Kiwnął głową i dał się porwać w rytm granej muzyki. „Za dwadzieścia
minut.” Skrócił taniec, chciał wybiec z sali, lecz musiał trzymać się planu.
Pełna dyskrecja. Zero niedoskonałości.
Uczepił wzrok na drzwiach, przez które za niedługo miał wyjść i wczepił smukłe
palce w kolejną talię.
***
Szedł szybkim krokiem przez ciemny korytarz. Obcasy jego
butów wydawały wyraźnie słyszalny odgłos stukania w zetknięciu z marmurową
podłogą wystylizowaną na szachownicę. Świeczki na ścianach płonęły nadając
miejscu więcej mroku niż go posiadało. Skręcił. Przez arrasem tyłem do niego
stał owy mężczyzna, z którym był tu umówiony.
-Jestem.
-Słyszałem jak szedłeś – rzekł odwracając się i ukazując
splecione na piersiach ręce – czekałem.
-Czyżbym się spóźnił?
-Całe dwie sekundy.
-Oh jak mi przykro.
-Nie wygłupiaj się, wiesz co ma się stać.
-Wiem.
-Więc masz to?
-Tak.
-Daj mi – wyciągnął rękę.
-Proszę – odpowiedział, podając fiolkę ze szkarłatnym
płynem.
Mężczyzna spojrzał na nią pod światło, a następnie zwrócił
się ponownie do niższego z nich.
-Jak widać tu nasze drogi się urywają – zacisnął pięść z
przedmiotem.
-Mamy nie znać swoich tożsamości?
-Nikt na to nie zezwolił.
-Ani nie dał zakazu – upierał się. Musiał wiedzieć do kogo
należał ten magiczny głos.
-Dlaczego tak ci zależy na tym, żebyśmy się poznali?
-Nie lubię nie znać partnera akcji. Chcę wiedzieć, że
przekazałem to w odpowiednie ręce.
-Zawsze jesteś taki uparty?
-Przeważnie.
-Czas ucieka – odsłonił arras i ukazała się im sala balowa w
której się spotkali.
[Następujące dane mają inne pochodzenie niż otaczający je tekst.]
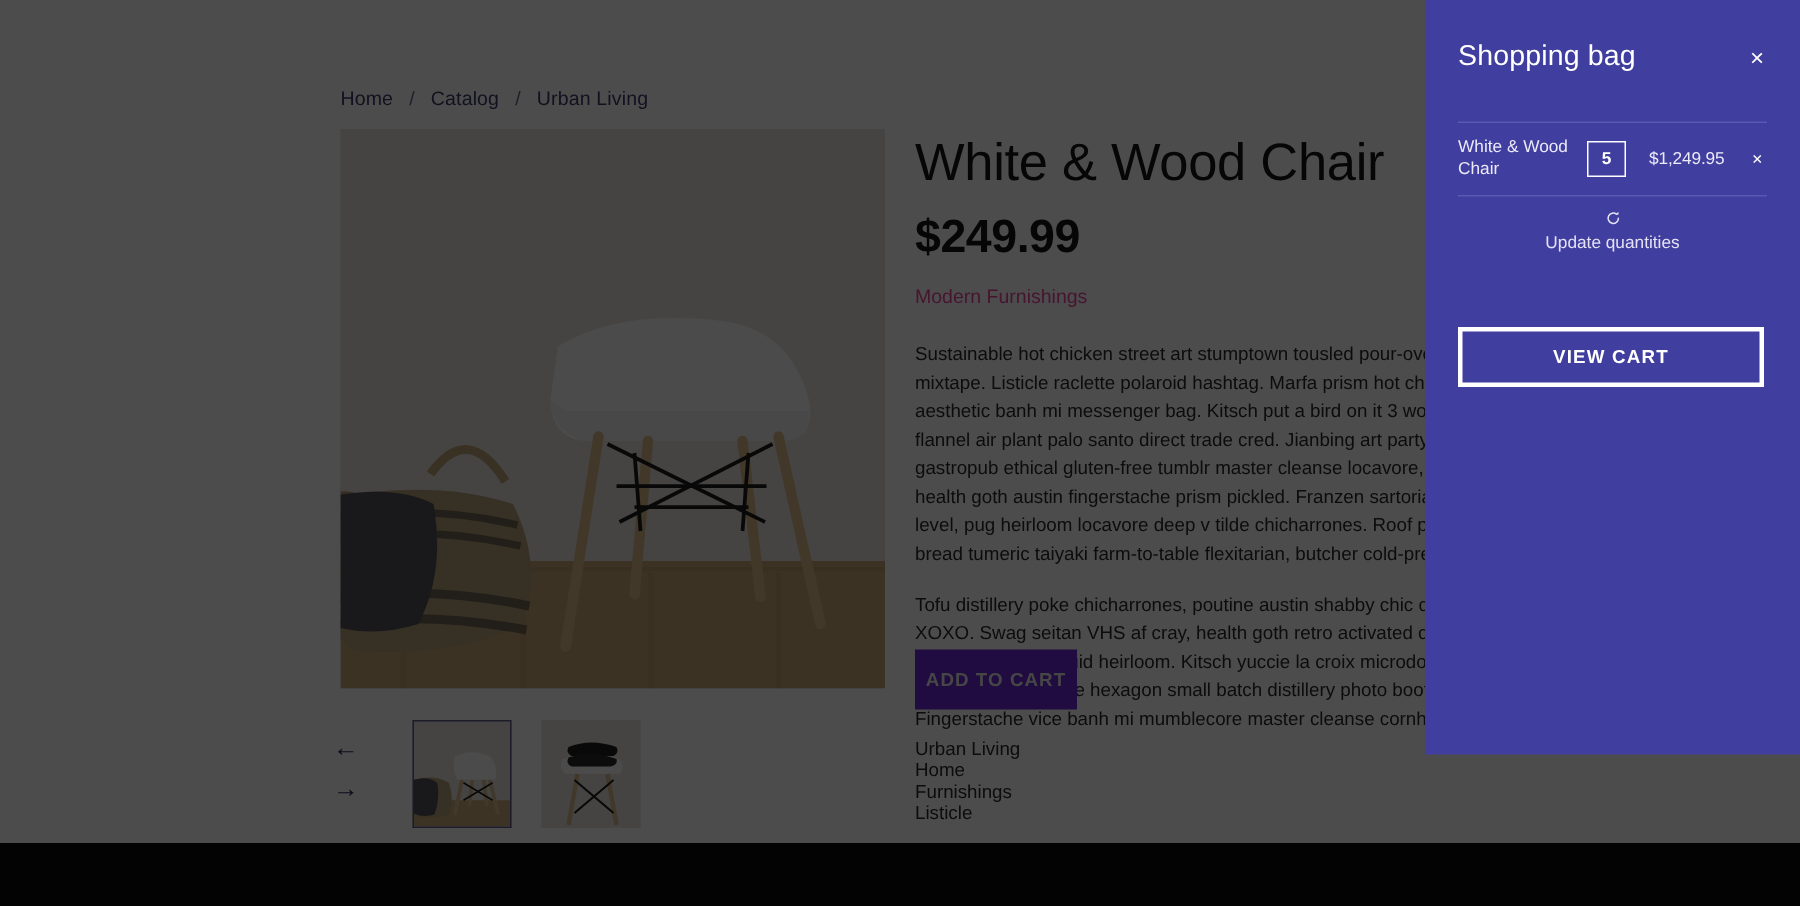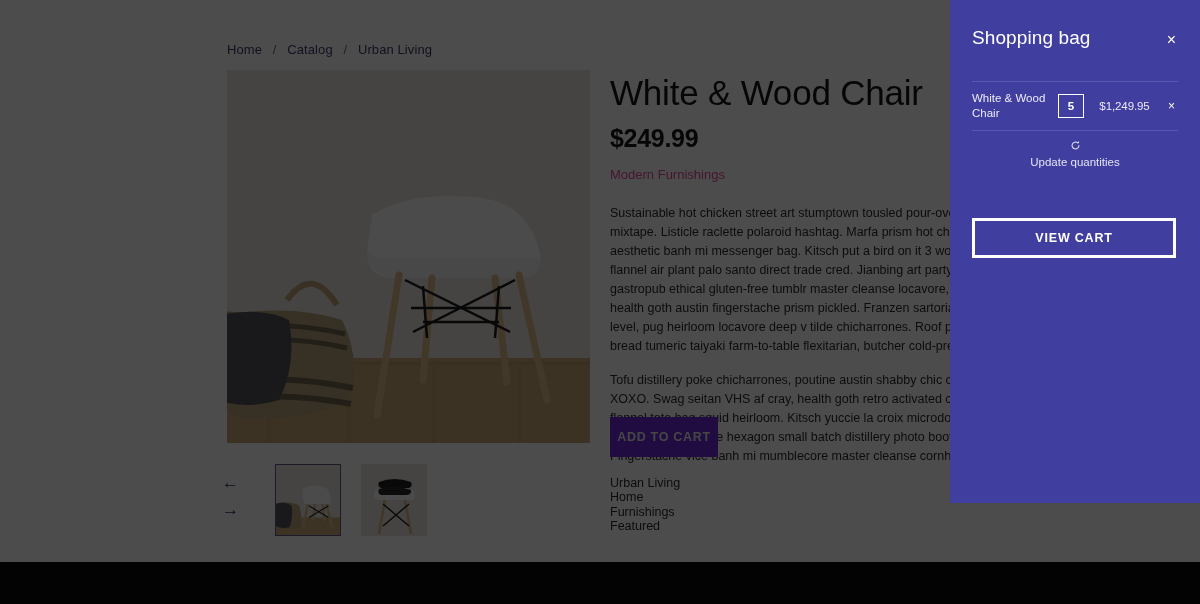--- a/index.html
+++ b/index.html
@@ -21,21 +21,21 @@
 
   
   .store {
     position: absolute;
     inset: 0;
     background: #ffffff;
   }
 
   .content {
     position: absolute;
-    left: 0; top: 0;
+    left: 0; top: 16px;
     width: 1200px;
     height: 562px;
     background: #ffffff;
     padding-left: 24px;
   }
 
   .footer-band {
     position: absolute;
     left: 0; top: 562px;
     width: 1200px;
@@ -115,21 +115,21 @@
   .p-title {
     font-size: 35px;
     font-weight: 400;
     color: #141414;
     line-height: 42px;
     letter-spacing: -.2px;
     white-space: nowrap;
   }
   .p-price {
     margin-top: 10px;
-    font-size: 25px;
+    font-size: 31px;
     font-weight: 700;
     color: #161616;
     letter-spacing: -.3px;
   }
   .p-vendor {
     margin-top: 14px;
     font-size: 13px;
     color: #ec4899;
   }
   .p-desc {
@@ -395,21 +395,21 @@
           <p>Tofu distillery poke chicharrones, poutine austin shabby chic cronut kogi XOXO. Swag seitan VHS af cray, health goth retro activated charcoal flannel tote bag squid heirloom. Kitsch yuccie la croix microdosing, bespoke readymade hexagon small batch distillery photo booth lomo. Fingerstache vice banh mi mumblecore master cleanse cornhole.</p>
         </div>
       </div>
 
       <button class="atc">ADD TO CART</button>
 
       <div class="tags">
         <a href="#">Urban Living</a>
         <a href="#">Home</a>
         <a href="#">Furnishings</a>
-        <a href="#">Featured</a>
+        <a href="#">Listicle</a>
       </div>
     </div>
 
     <div class="footer-band"></div>
   </div>
 
   <div class="overlay"></div>
 
   <aside class="drawer">
     <div class="drawer-head">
To jedno z luster.
-Więc nie utrudniaj.
Mężczyzna milczał. Tommy zdołał zmierzyć go od stóp do głów.
Wysoki. Czarny garnitur ukrywający zapewne idealne ciało. Czarna maska
współgrająca z kolorem jego włosów. On nie musiał ich ukrywać, nie wyglądało na
to.
-Przyjdź jutro. Wiesz gdzie mnie znaleźć.
-Akcja jest dzisiaj.
-Zaufaj mi – powiedział już zupełnie innym tonem.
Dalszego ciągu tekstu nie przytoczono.